Responding to Fatherhood

Armodoxy for Today: Responding to Fatherhood

Father’s Day gives us an opportunity to thank and honor our fathers. Fathers, just as mothers, are no longer confined to a gender. We all know mothers who, because of life circumstances, have had to be both mother and father to their children, just as we know fathers who, because of life circumstances, have had to be both father and mother to their children. Mother’s Day and Father’s Day are about the responsibility that goes with parenting.

The family unit has gone through many changes over the last century. A quick glance at television programming will remind us of just how much the image of the family has changed from Father Knows Best in the 50s, to Married with Children in the 90’s, to programs we’d be better off not remembering today. Like it or not, these are the images that came across our TV screens and have their impact on patterns of thought. They come into our living rooms and our homes, sometimes subtly, but most of the times as a reminder of where our society is at this point in time.

I’m not calling for a step back in time. But I am calling upon the teachings of the Church as articulated by our Lord Jesus Christ. He showed us a life of simplicity and personal responsibility. And pay attention to the order: a simpler life means much greater ability to take responsibility.

We fall into the materialism trap. We defend our actions by saying that we are working hard so that our children can enjoy the things we never had. We provide for our children but often don’t realize that the cost of providing is not measured in dollars. We lose sight of the goal of life. Responsibility to children means securing them with love, compassion and belonging.

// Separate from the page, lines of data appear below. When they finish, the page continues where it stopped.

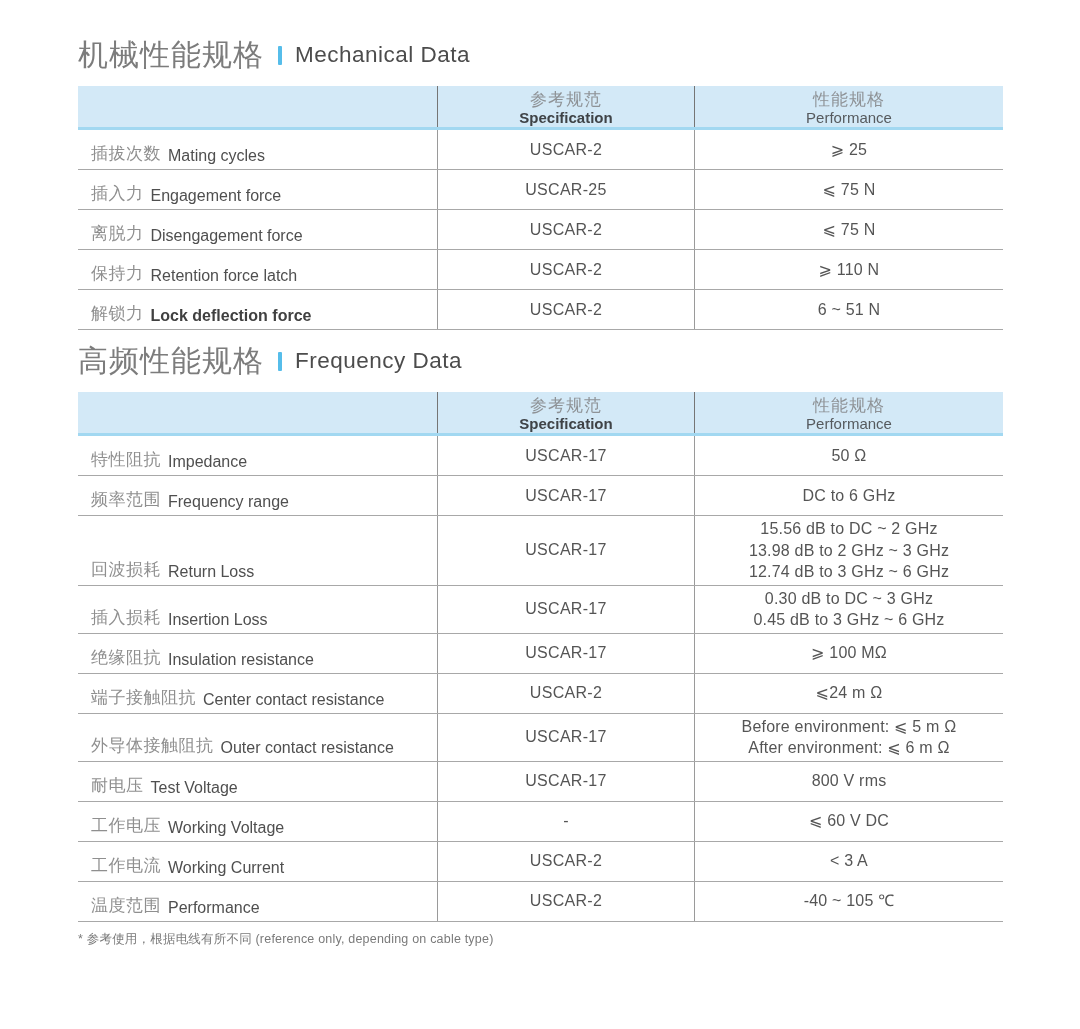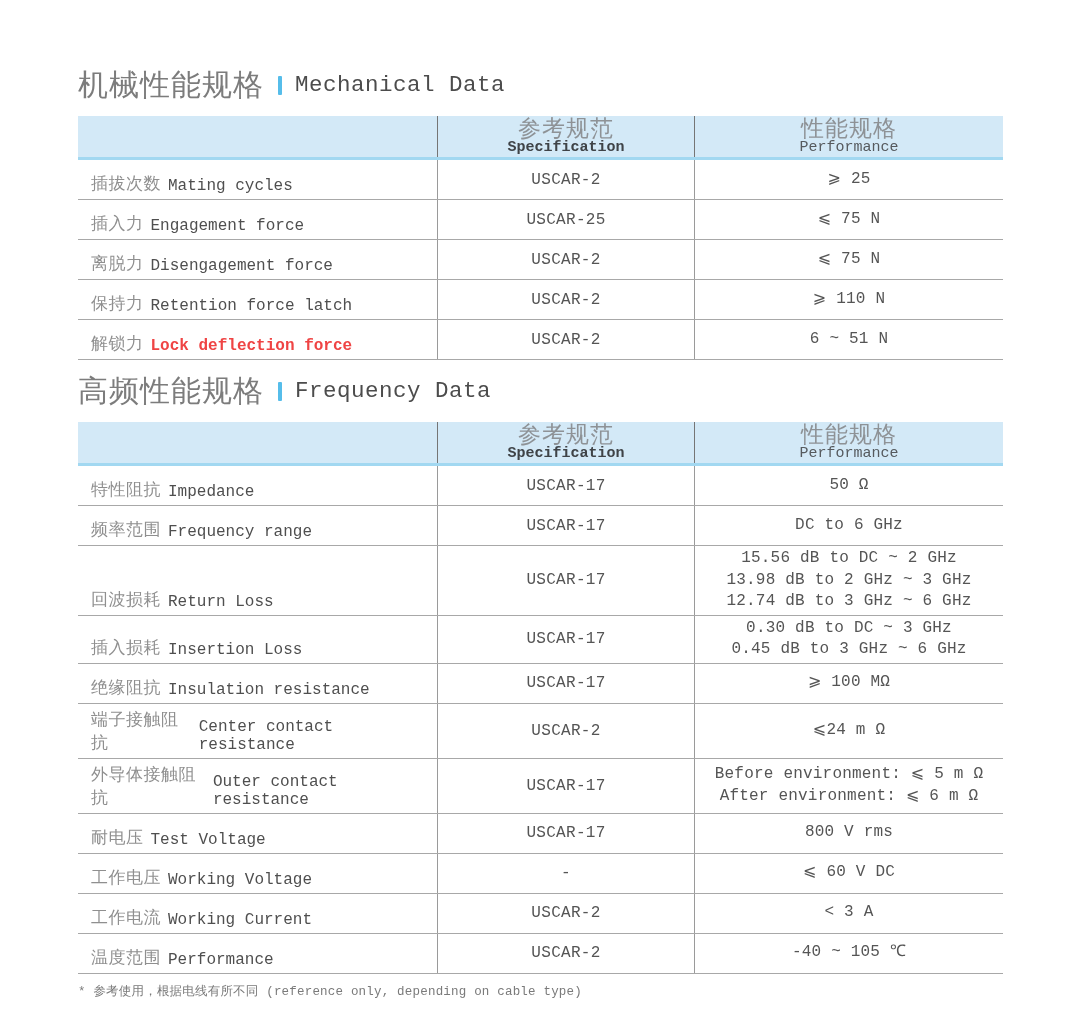"机械性能规格" .page { font-family: Liberation Mono, monospace -> Liberation Sans, sans-serif; padding: 68px 77px 0 78px -> 38px 77px 0 78px }
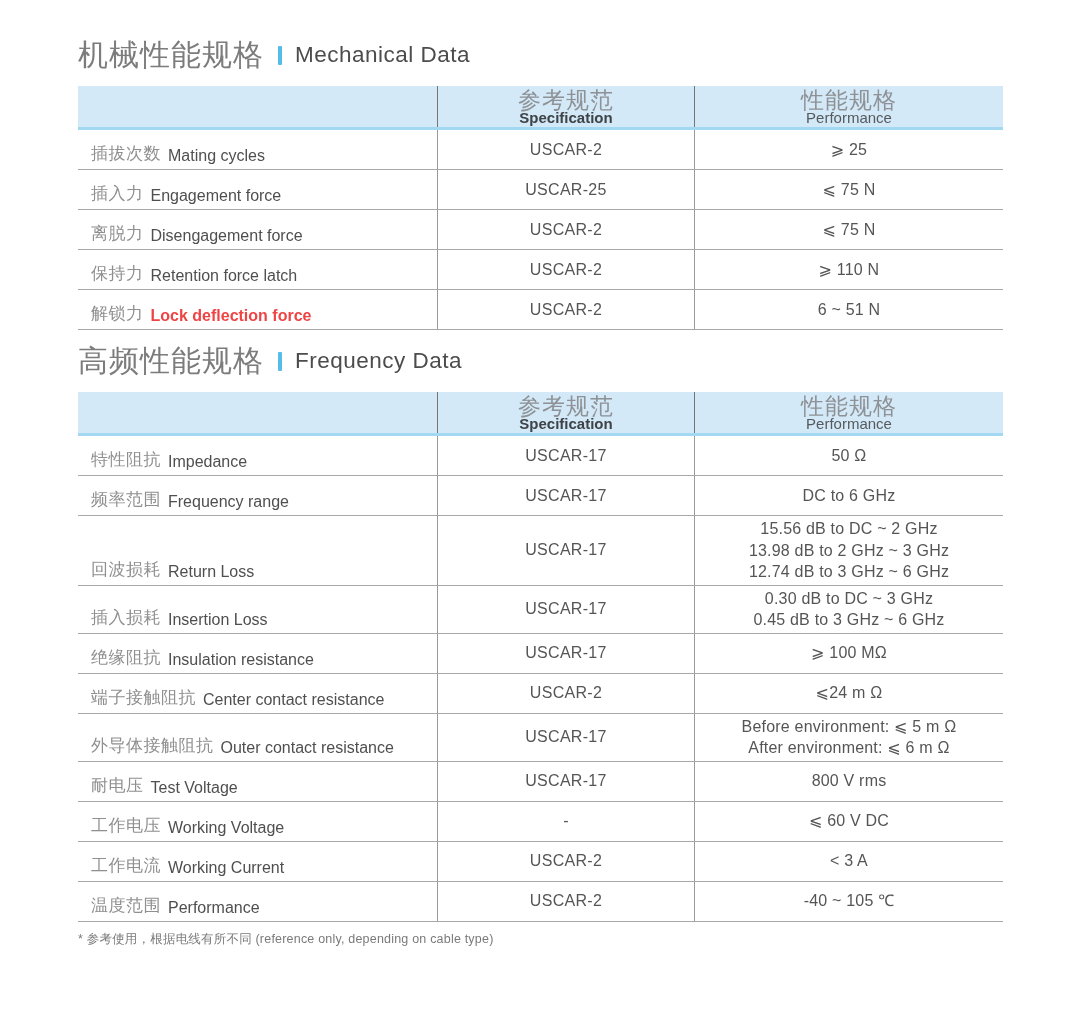"参考规范" .h-cn { font-size: 23px -> 17px }
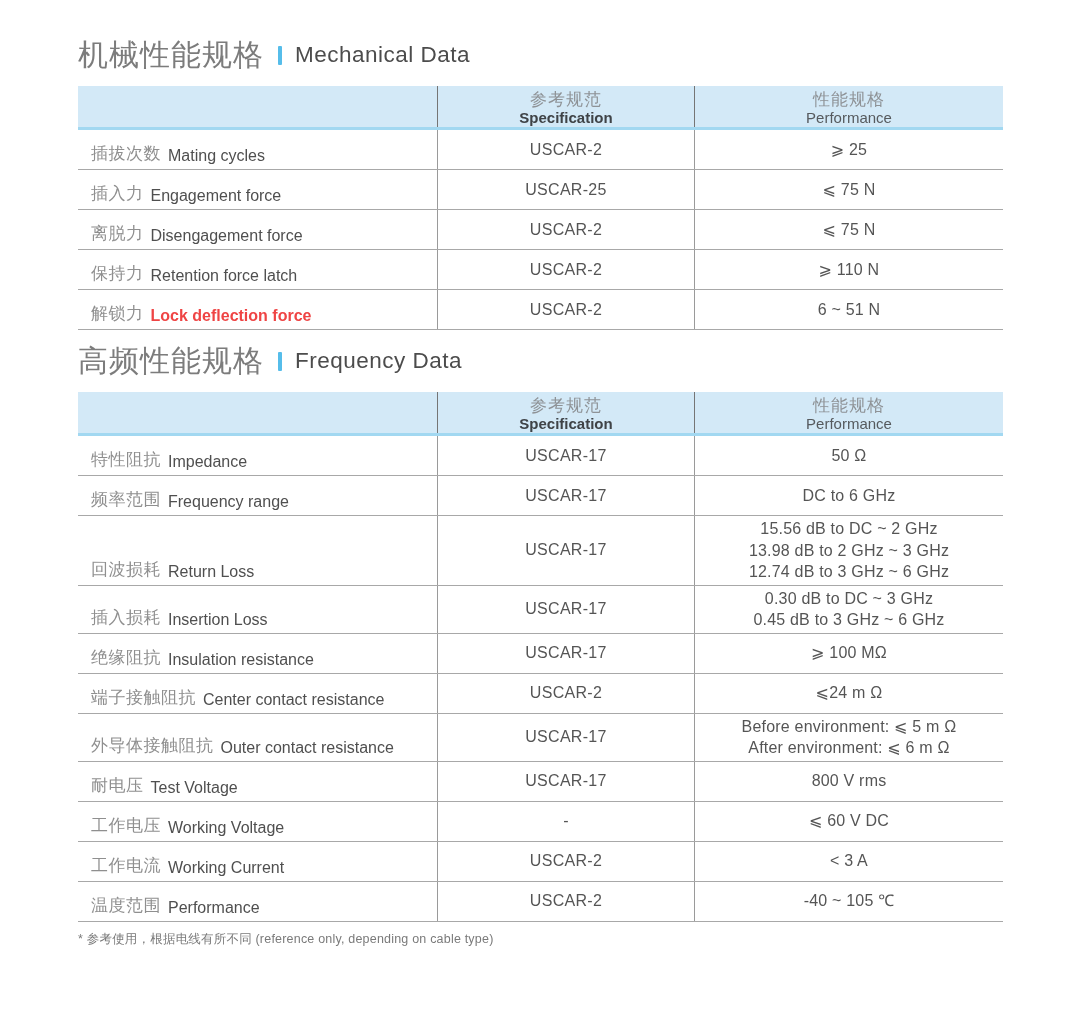"Lock deflection force" .label-en.bold-en { color: #ef4444 -> #404040 }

Once, during a class with Junior High students, I asked them who their favorite hero was, expecting to hear the names Superman, Batman, Wonder Woman, Black Panther or Spiderman. Would you believe that the fantasy heroes did not even surface on their lists. Their heroes? Their parents!

On Father’s Day and Mother’s Day, I ask fathers and mothers to own up to the responsibilities entrusted to you as parents. Your children need you. Your children will mimic and become the person you teach them to be.  Working so that they may have more money and things are not the gifts your children need. Your children need your time. Your children need your love. Your children need your support.

We conclude today with a passage where Jesus talks about his parents and family. From the Gospel of Matthew (12): While He was still talking to the multitudes, behold, His mother and brothers stood outside, seeking to speak with Him. Then one said to Him, “Look, Your mother and Your brothers are standing outside, seeking to speak with You.”  But He answered and said to the one who told Him, “Who is My mother and who are My brothers?”  And He stretched out His hand toward His disciples and said, “Here are My mother and My brothers! For whoever does the will of My Father in heaven is My brother and sister and mother.”